Art Club Sends Cards to Hospitalized Kids

Art Club sends well wishes to sick children

Boston%2C+MA+--+04%2F13%2F16+--+Elaine+Klingensmith%2C+a+teacher+with+Education+Inc.%2C+tutors+Christiana+Silva%2C+6%2C+while+a+nurse+adjusts+her+I.V.%2C+at+Boston+Children%27s+Hospital+on+April+13%2C+2016%2C+in+Boston%2C+Massachusetts.+%28Kayana+Szymczak+for+STAT%29

Boston, MA — 04/13/16 — Elaine Klingensmith, a teacher with Education Inc., tutors Christiana Silva, 6, while a nurse adjusts her I.V., at Boston Children’s Hospital on April 13, 2016, in Boston, Massachusetts. (Kayana Szymczak for STAT)

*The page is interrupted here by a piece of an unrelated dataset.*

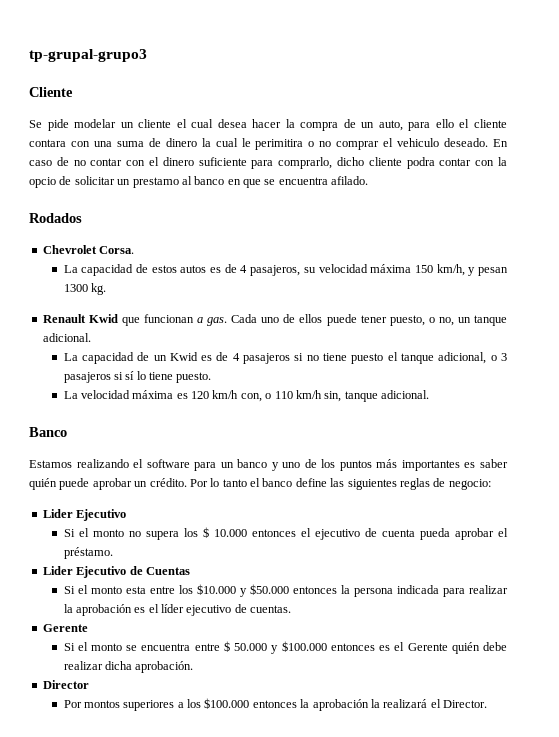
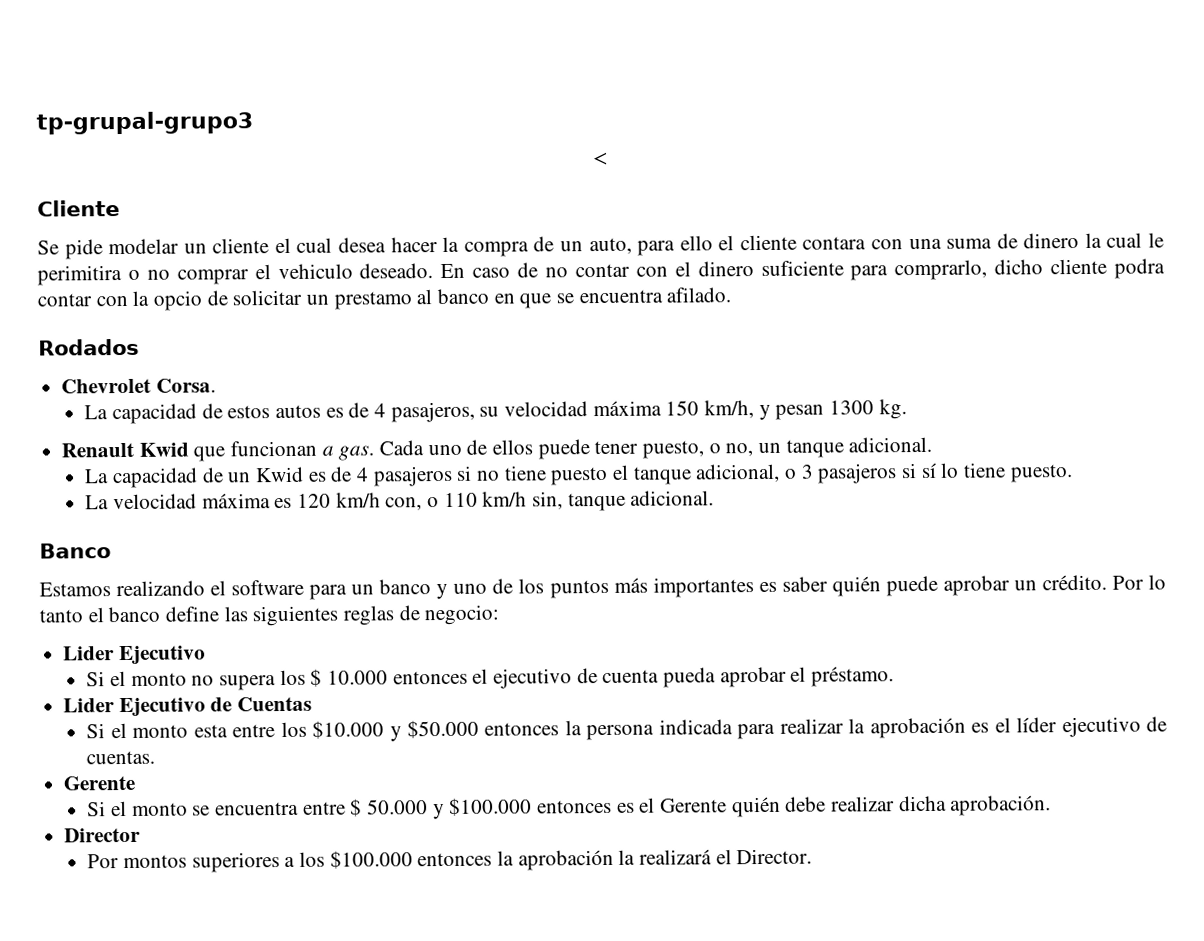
(147, 55) none -> [592,151,608,166] // <

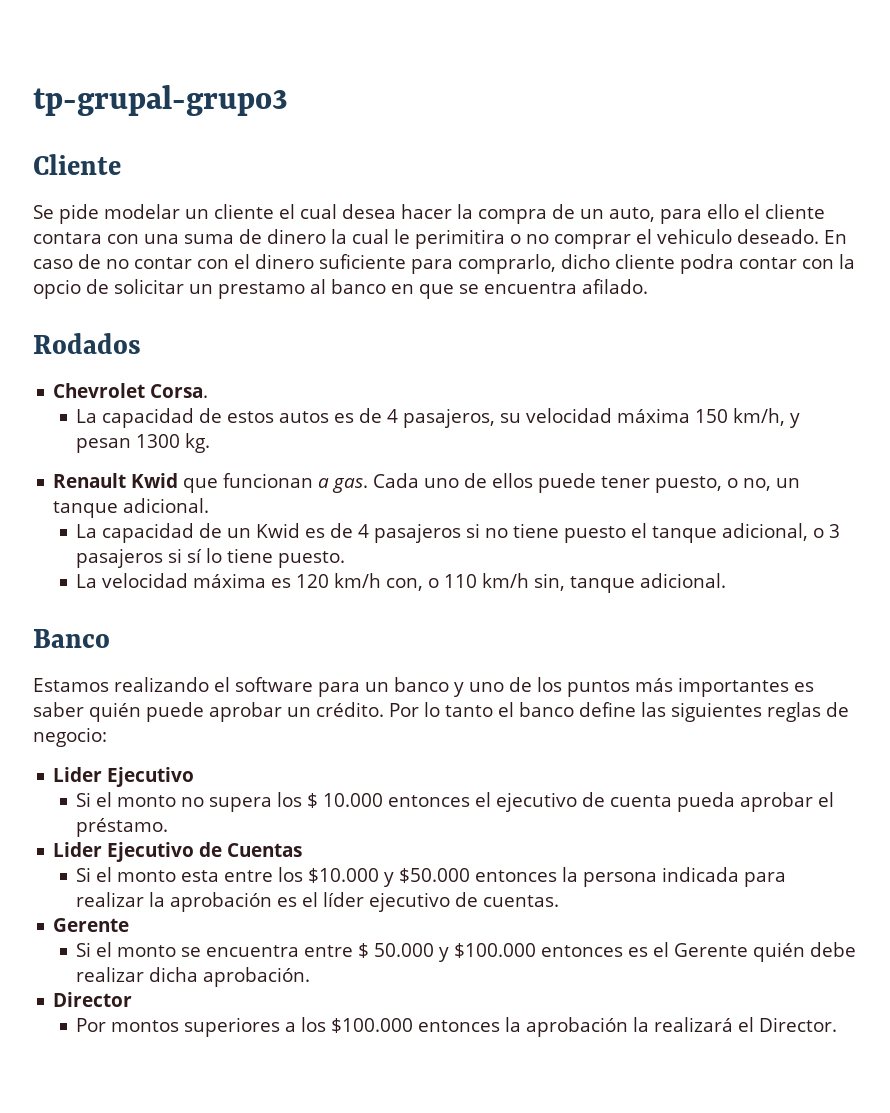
[592,151,608,166] // < -> (288, 100) none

Marriotts Ridge High School students have an opportunity to make and send handmade cards to hospitalized children across America.
The High School Art Club is collecting Cards for Hospitalized Kids (CFHK). The cards are to be dropped off with Mrs. Miersbond by April 1st so that she may mail them to the hospital.
“Making cards takes little time out of your day and can make a big difference to the kids,” one of the art club’s presidents, senior Emmy Mako said. “From the simplest cards to the most complex, getting a message from someone can make anyone feel better.”
According to junior Annie Chong, the activities officer for the Art Club, making Cards for Hospitalized Kids has become a tradition for the Art Club each year.
“We especially focus on how someone can use their art skills to improve or benefit the community,” Annie Chong said.
The goal of this activity is to make an artistic card that can cheer up the child who receives it. There are some requirements that students must follow, but the cards are largely creative and unregulated. Participants may receive service hours for each artistic card they make.
Making this special gift for someone is a great way to show your support and send powerful emotions.
The Art Club suggests that, when students are writing their message for the card, one should focus on the child as a whole and not on the illness. Students should refrain from using religious implications or phrases like “get well soon” since some of the children have chronic illnesses. Personal information should also be avoided. Additionally, the Art Club asks that the cards submitted display artistic effort and that loose material such as glitter is omitted, as it poses a danger to the receiver.
“Since we’ll be sending cards to ages ranging from small children to late teens, we also want to include a variety of card styles to supply to everyone,” Montana Ignacio, a senior and the co-president for the Art Club, said. “But in the end, we wish that the child receiving the card can appreciate it in their own way. Hopefully, they’re given a card with a style that resonates with them.”
When it comes down to what to put on the card, it could be almost anything. The freedom of what to draw is up to the artist, as long as the card is targeting the young audience.
By making two cards, students have the opportunity to cheer up two children in a hospital and gain one service hour.
If students miss the deadline, they can still send your cards in, just following the directions on the Cards for Hospitalized Kids website on where to mail the cards. The event is year round, so students can continue sending cards after the April 1 Art Club deadline.
“Art has a powerful way of sending messages and emotions to others,” Ignacio said. “An artist can hold the ability to really cheer someone up who needs it…Art is a great way of communicating our support to others in need.”
Sending a handmade card to a child in the hospital could really make a big difference in their day and their mood. Students can share their artistic abilities and creativity to benefit others in their time of struggle and illness.